High flow nasal oxygen therapy (HFNO) brings several physiological benefits that differ from conventional low flow nasal oxygen therapy (LFNO). HFNO provides positive end expiratory pressure (PEEP), constant fraction of inspired oxygen, pharyngeal dead-space washout and also improves mucocilliary clearance. This oxygen delivery system has been increasingly used in clinical practice, especially in postextubation patients.1
Patients who had at least one of the following factors: older than 65 years, Acute Physiology and Chronic Health Evaluation II score higher than 12 points on extubation date, body mass index higher than 30 Kg/m2, inadequate secretion management, difficult or prolonged weaning, and more than one comorbidities, including heart failure as primary indication for mechanical ventilation, moderate to severe chronic obstructive pulmonary disease, airway patency problems or prolonged mechanical ventilation, were at high risk for extubation failure.2 In these patients, HFNO was not inferior to noninvasive ventilation for prevention of postextubation respiratory failure and reintubation. Moreover, Hernandez et al.3 demonstrated that HFNO significantly decreased the reintubation rate within 72 hours after extubation in patients at low risk for extubation failure, compared with LFNO.

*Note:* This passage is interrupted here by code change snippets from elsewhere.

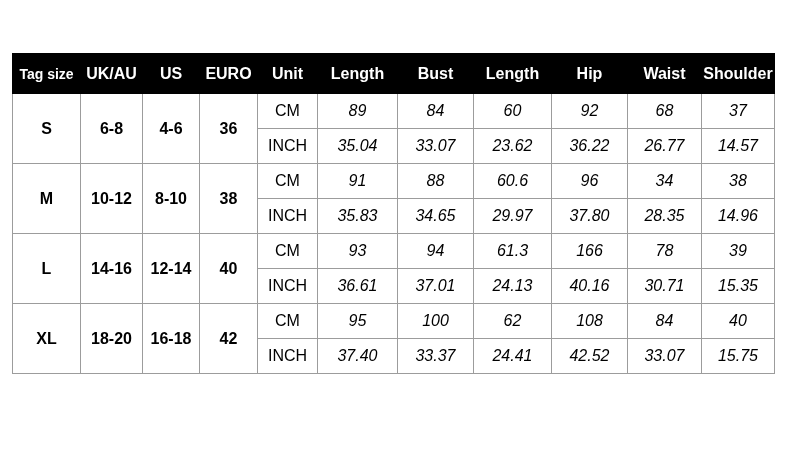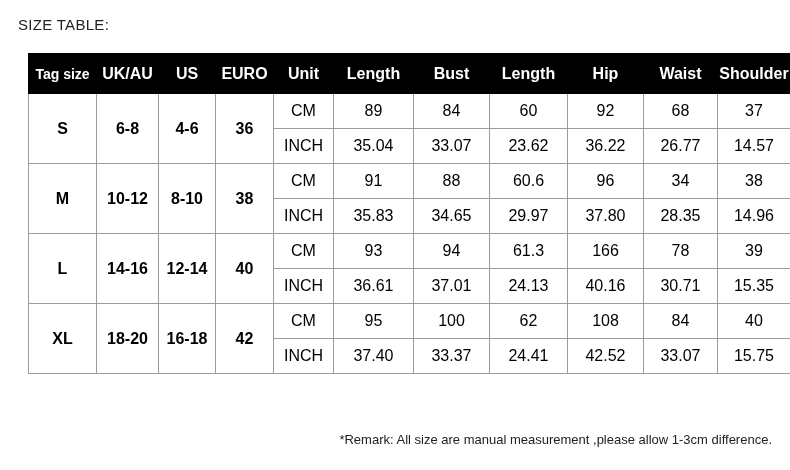--- a/index.html
+++ b/index.html
@@ -90,7 +90,6 @@
 
 <div id="page">
 
-  <div id="title">SIZE TABLE:</div>
 
   <div id="table-wrap">
     <table class="size-table">

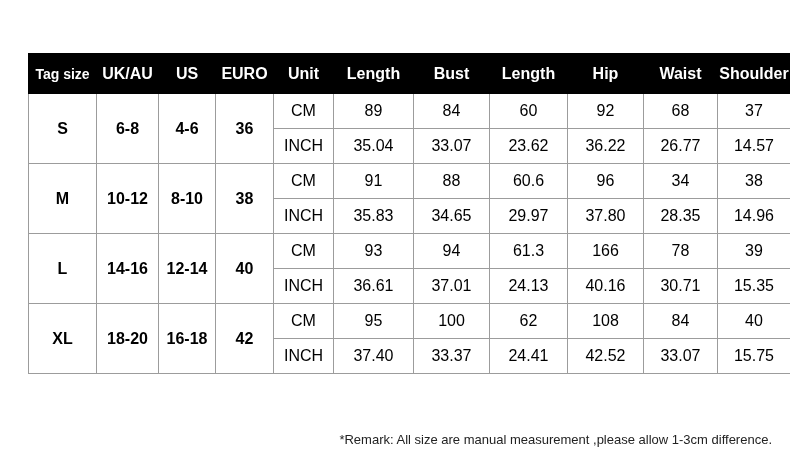--- a/index.html
+++ b/index.html
@@ -30,7 +30,7 @@
   }
   #table-wrap {
     position: absolute;
-    left: 28px;
+    left: 12px;
     top: 53px;
     width: 762px;
   }

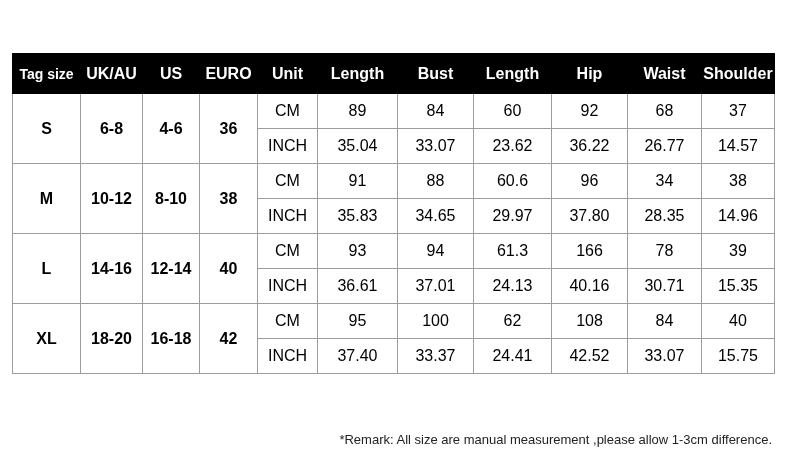--- a/index.html
+++ b/index.html
@@ -76,6 +76,7 @@
   td.num-cell {
     font-size: 16px;
     height: 34px;
+    font-style: italic;
   }
   #remark {
     position: absolute;

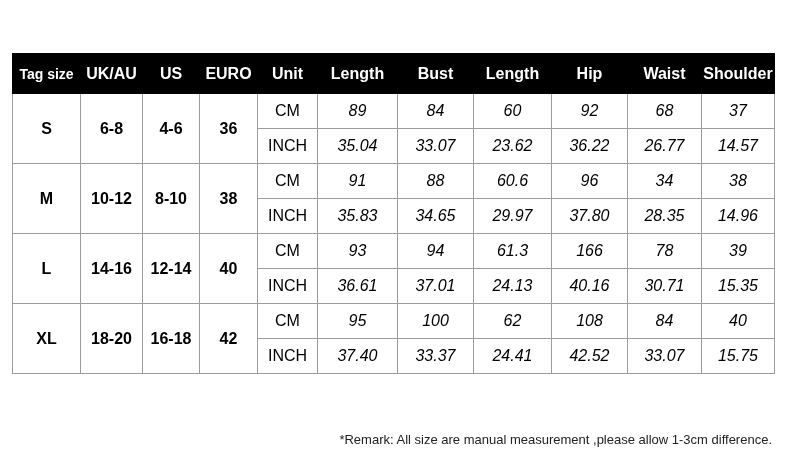--- a/index.html
+++ b/index.html
@@ -220,7 +220,6 @@
     </table>
   </div>
 
-  <div id="remark">*Remark: All size are manual measurement ,please allow 1-3cm difference.</div>
 
 </div>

One of the important advantages of HFNO in postextubation patients is allowance for patients to eat and drink orally without interruption of therapy. However, there is a lack of evidence supporting the safety of HFNO regarding to the risk of aspiration during oral intake.
During the postextubation period, the risk of aspiration increases due to several conditions such as postextubation dysphagia, incoordination between swallowing and breathing, and feeding intolerance.
The incidence of postextubation dysphagia varies from 3 to 62% and this condition shares the common risk factors with postextubation respiratory failure, such as advanced age, prolonged intubation and preexisting congestive heart failure. Moreover, postextubation dysphagia leads to aspiration pneumonia, prolonged hospitalization, increased cost of medical treatment and mortality.4
According to the coordination between swallowing and respiration, breathing ceases briefly during swallowing by inhibition of respiration at neural control centers in the brainstem and closure of the upper airway.5 In healthy adults, swallowing usually begins during the expiration and then respiration resumes with continuation of expiration after swallowing. Thus, the most common pattern of swallowing-breathing relationship is exhale–swallow–exhale or E swallow, followed by inhale–swallow–exhale or I-E swallow, which regards as one of the airway protective mechanisms. (Fig. 1) In addition, the alteration of this coordination, namely inhale–swallow–inhale or I swallow, and exhale–swallow–inhale or E-I swallow, also appears with the lower percentages in the healthy adults.
From the previous studies, the incidence of aspiration was associated with the increase in percentages of I and E-I swallows, which commonly occurred in elderly and patients with cerebrovascular, Parkinson’s and chronic obstructive pulmonary diseases5,6 Although many studies have investigated the alteration of swallowing and breathing coordination in many populations, the information in the postextubation patients remains limited.
Few studies examined the effect of airway pressure on the swallowing and breathing coordination. Samson et al. demonstrated that bronchopulmonary receptor stimulation by nasal continuous positive airway pressure (nCPAP) in lamps reduced the frequency of swallowing and altered the patterns of swallowing-breathing relationship during continuous water infusion. The changes in this relationship during continuous infusion under nCPAP, particularly a decrease in swallowing during inspiration (I and E-I swallows), might decrease the risk of aspiration.7
In addition, Hori et al. demonstrated the effect of bi-level positive airway pressure (BiPAP) on the coordination between respiration and swallowing in 22 healthy volunteers. They found that the occurrence rate of inspiration after swallow was greater in those with BiPAP, compared with the control and CPAP conditions.8
Corley et al. showed that HFNO increased end expiratory lung volume and airway pressure.9 Therefore, HFNO might stimulate the bronchopulmonary receptor and change timing of swallowing in relation to respiratory phases.
In recent years, researchers have become increasingly interested in the effect of HFNO on the swallowing function. However, there was the only research investigating in the healthy population.
Sanuki et al. demonstrated that HFNO reduced the swallowing latency time in healthy volunteers. Nevertheless, the timing of swallowing during continuous infusion of water for one minute was not different between HFNO and LFNO periods.10
Up to our knowledge, no study had looked specifically at the effect of HFNO on the relationship of swallowing and breathing during the postextubation period. The present study was firstly designed to compare the swallowing-breathing coordination during continuous water infusion between HFNO and LFNO therapy in the postextubation patients.